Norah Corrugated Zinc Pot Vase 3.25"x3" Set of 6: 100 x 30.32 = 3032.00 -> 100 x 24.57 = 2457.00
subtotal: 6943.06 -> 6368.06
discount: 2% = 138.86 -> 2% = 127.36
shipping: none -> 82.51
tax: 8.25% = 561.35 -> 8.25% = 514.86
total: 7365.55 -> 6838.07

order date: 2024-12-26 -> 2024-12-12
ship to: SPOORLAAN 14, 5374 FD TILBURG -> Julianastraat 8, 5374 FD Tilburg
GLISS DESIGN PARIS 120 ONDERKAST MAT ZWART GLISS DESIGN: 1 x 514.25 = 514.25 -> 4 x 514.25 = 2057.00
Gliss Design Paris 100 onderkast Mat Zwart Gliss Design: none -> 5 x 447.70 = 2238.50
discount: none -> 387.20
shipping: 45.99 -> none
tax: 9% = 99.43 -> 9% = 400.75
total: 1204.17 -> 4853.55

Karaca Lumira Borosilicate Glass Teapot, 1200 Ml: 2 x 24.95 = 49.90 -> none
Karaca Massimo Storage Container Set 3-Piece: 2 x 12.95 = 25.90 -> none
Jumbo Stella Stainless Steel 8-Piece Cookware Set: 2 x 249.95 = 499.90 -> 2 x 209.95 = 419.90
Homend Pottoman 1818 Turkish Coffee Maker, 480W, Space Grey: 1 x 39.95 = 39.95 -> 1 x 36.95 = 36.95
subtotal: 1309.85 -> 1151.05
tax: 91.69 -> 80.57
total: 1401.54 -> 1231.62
******************************
◆ **TASK PROMPT**:
Everything from the first line of the data through the line holding "order date: 2024-12-26 -> 2024-12-12" should be output exactly, and no other lines.

◆ **RESULT FOR THIS TASK**:
Norah Corrugated Zinc Pot Vase 3.25"x3" Set of 6: 100 x 30.32 = 3032.00 -> 100 x 24.57 = 2457.00
subtotal: 6943.06 -> 6368.06
discount: 2% = 138.86 -> 2% = 127.36
shipping: none -> 82.51
tax: 8.25% = 561.35 -> 8.25% = 514.86
total: 7365.55 -> 6838.07

order date: 2024-12-26 -> 2024-12-12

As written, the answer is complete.